On Sun, Jan 27, 2013 at 7:56 PM, Pavel Ivanov <paiva...@gmail.com> wrote:

> > So in any file system that supports journaling fwrite is blocked until
> all
> > metadata and data changes are made to the buffer cache and journal is
> > update with the changes.
>
> Please give us some links where did you get all this info with the
> benchmarks please. Because what you try to convince us is that with
> journaling FS write() doesn't return until the journal record is
> guaranteed to physically make it to disk. First of all I don't see
> what's the benefit of that compared to direct writing to disk not
> using write-back cache. And second do you realize that in this case
> you can't make more than 30-50 journal records per second? Do you
> really believe that for good OS performance it's enough to make less
> than 30 calls to write() per second (on any file, not on each file)? I
> won't believe that until I see data and benchmarks from reliable
> sources.
>
>
> Pavel
>
>
> On Sun, Jan 27, 2013 at 8:53 AM, Shuki Sasson <gur.mons...@gmail.com>
> wrote:
> > Hi Pavel, thanks a lot for your answer. Assuming xWrite is using fwrite
> > here is what is going on the File System:
> > In a legacy UNIX File System (UFS) the journaling protects only the
> > metadata (inode structure directory block indirect block etc..) but not
> the
> > data itself.
> > In more modern File Systems (usually one that are enterprise based like
> EMC
> > OneFS on the Isilon product) both data and meta data are journaled.
> >
> > How journaling works?
> > The File System has a cache of the File System blocks it deals with (both
> > metadata and data) when changes are made to a buffer cached block it is
> > made to the memory only and the set of changes is save to the journal
> > persistently. When the persistent journal is on disk than saving both
> data
> > and meta data changes
> > takes too long and and only meta data changes are journaled. If the
> journal
> > is placed on NVRAM then it is fast enough to save both data and metadata
> > changes to the journal.
> > So in any file system that supports journaling fwrite is blocked until
> all
> > metadata and data changes are made to the buffer cache and journal is
> > update with the changes.
> > The only question than is if the File System keeps a journal of both meta
> > data and data , if your system has a file system that supports journaling
> > to both metadata and data blocks than you are theoretically (if there are
> > no bugs in the FS) guaranteed against data loss in case of system panic
> or
> > loss of power.
> > So in short, fully journaled File System gives you the safety of
> > synchronized = FULL (or even better) without the huge performance penalty
> > associated with fsync (or fsyncdada).
> >
> > Additional Explanation: Why is cheaper to save the changes to the log
> > rather the whole chached buffer (block)?

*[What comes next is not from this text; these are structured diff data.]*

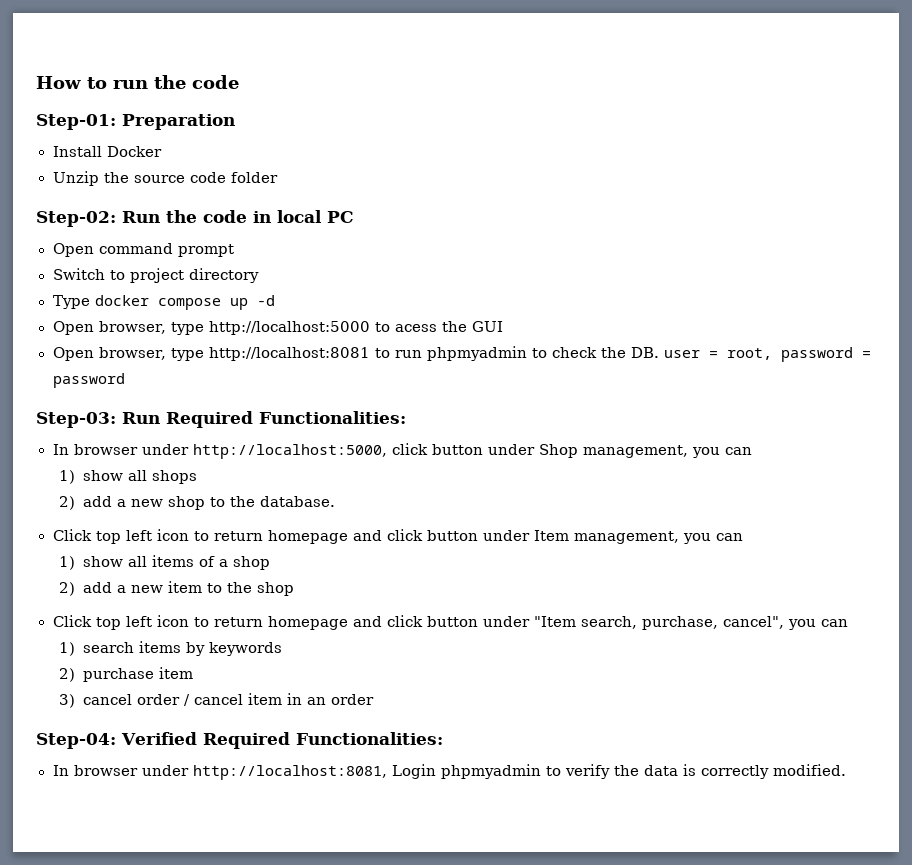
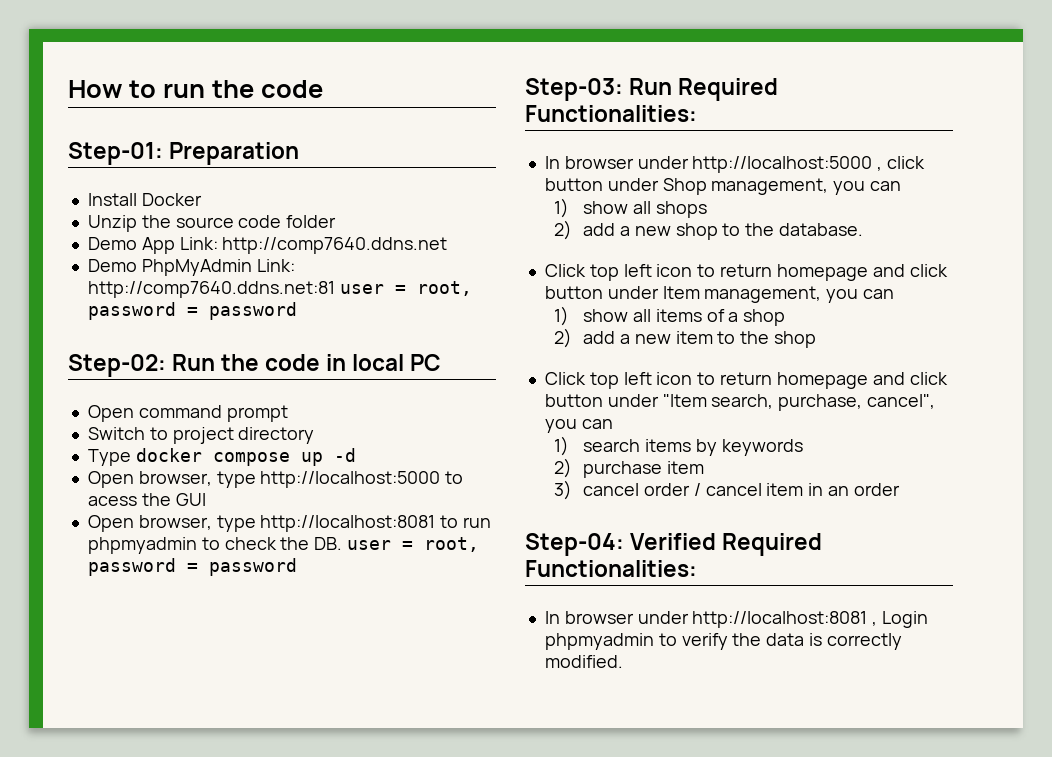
+ Demo App Link: http://comp7640.ddns.net
+ Demo PhpMyAdmin Link: http://comp7640.ddns.net:81 user = root, password = password
- In browser under http://localhost:5000, click button under Shop management, you can
+ In browser under http://localhost:5000 , click button under Shop management, you can
- In browser under http://localhost:8081, Login phpmyadmin to verify the data is correctly modified.
+ In browser under http://localhost:8081 , Login phpmyadmin to verify the data is correctly modified.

> > Explanation: Each FileSystem block is 8K in size, some of the changes
> > includes areas in the block that are smaller in size and only these
> changes
> > are recorders.
> > What happens if a change to the File System involves multiple changes to
> > data blocks as well as metadata blocks like when an fwrite operation
> > increases the file size and induced an addition of an indirect meta data
> > block?
> > Answer: The journal is organized in transactions that each of them is
> > atomic, so all the buffered cache changes for such operation are put into
> > the transaction. Only fully completed transaction are replayed when the
> > system is recovering from a panic or power loss.
> >
> > In short, in most file systems like UFS using synchronization = NORMAL
> > makes a lot of sense as data blocks are not protected by the journal,
> > however with more robust File System that have full journal for metadata
> as
> > well as data it makes all the sense in the world to run with
> > synchronization = OFF and gain the additional performance benefits.
> >
> > Let me know if I missed something and I hope this makes things clearer.
> > Shuki
> >
> >
> >
> >
> > On Sat, Jan 26, 2013 at 10:31 PM, Pavel Ivanov <paiva...@gmail.com>
> wrote:
> >
> >> On Sat, Jan 26, 2013 at 6:50 PM, Shuki Sasson <gur.mons...@gmail.com>
> >> wrote:
> >> >
> >> > Hi all, I read the documentation about the synchronization pragma.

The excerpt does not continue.